YÜN VE KIL
Şafii (Allah'ın rahmeti
ona) dedi ki: Eğer bir ya da daha fazla bir güne kadar yapılacak olursa, (böyle
bir şart koşulursa) muayyen koyunların yünlerini de kıllarını da selem yoluyla
satın almakta bir hayır yoktur. Çünkü bazen o gün gelmeden önce, ona isabet
eden bir afet dolayısıyla, (yün / kıl) gidebilir ya da onu eksiltebilir. Bunun
dışında başka bir sebepten dolayı da fasit-olabilir.
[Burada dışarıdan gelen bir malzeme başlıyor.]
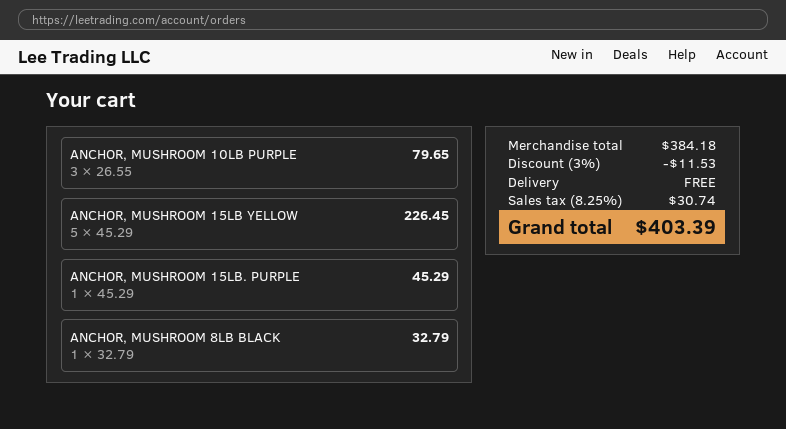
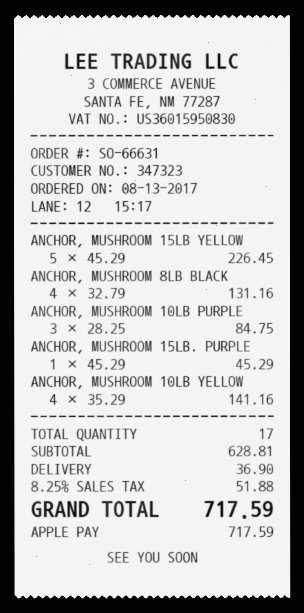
ANCHOR, MUSHROOM 10LB PURPLE: 3 x 26.55 = 79.65 -> 3 x 28.25 = 84.75
ANCHOR, MUSHROOM 8LB BLACK: 1 x 32.79 = 32.79 -> 4 x 32.79 = 131.16
ANCHOR, MUSHROOM 10LB YELLOW: none -> 4 x 35.29 = 141.16
subtotal: 384.18 -> 628.81
discount: 3% = 11.53 -> none
shipping: 0.00 -> 36.90
tax: 8.25% = 30.74 -> 8.25% = 51.88
total: 403.39 -> 717.59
Aynı şekilde muayyen
koyunların sütlerini de tereyağlarını, sadeyağlarını süt ağızlarını,
peynirlerini, selem yoluyla satmakta da bir hayır yoktur. Eğer bu bilinen bir
ölçek ve bilinen bir tartı olursa, gelen bir musibetin bunları telef ederek
böylelikle bu muayyenler hakkında selef yoluyla satın aldığının kökü kesilmiş
olacağı itibariyle caiz değildir. Bunun dışında telef eden bir afetten başka
bir duruma da maruz kalabilir ve böylelikle selem yoluyla satılanı
eksiltebilir. İşte aynı şekilde o koyunları satın alacağın zaman senin için
sütü sağılacak olursa da bunda bir hayır yoktur. Çünkü afet / musibet bütün
alacaklarını tam olarak ele geçirmeden gelip onu bulabilir.
Şafii dedi ki: Çünkü
bizler, bunu caiz kabul edip, onun kendisinde ya da bir kısmında selem
yaptığını kesintiye uğratacak bir husus olarak, bir afet gelir de bunu selef
alışverişinde öngördüğü niteliklerin bir benzeri olarak satıcıya geri çevirecek
olursak, ona zulmetmiş oluruz. Çünkü o, muayyen koyunların bir vasfını
satmaktadır. Biz de bu sıfatları, başka koyunlar üzerine havale ettik. Çünkü
eğer ona muayyen bir koyunu satıp o koyun telef olursa, onu bir başka koyun
üzerine havale etmeyiz. Onu bir başkasına havale etmediğimiz takdirde, o zaman
onun dışında bir başka ayn'ı satın almasına ve bunun vadesi geldiği zaman
yerine getirmekle yükümlü tutulacağı bir nitelikte olması şartının, onun için
teminat altında olmayışını caiz kabul ederiz. O vakit de Müslümanların satış
işlemleri arasında, onlardan sayılmayan bir alışverişi caiz görmüş oluruz.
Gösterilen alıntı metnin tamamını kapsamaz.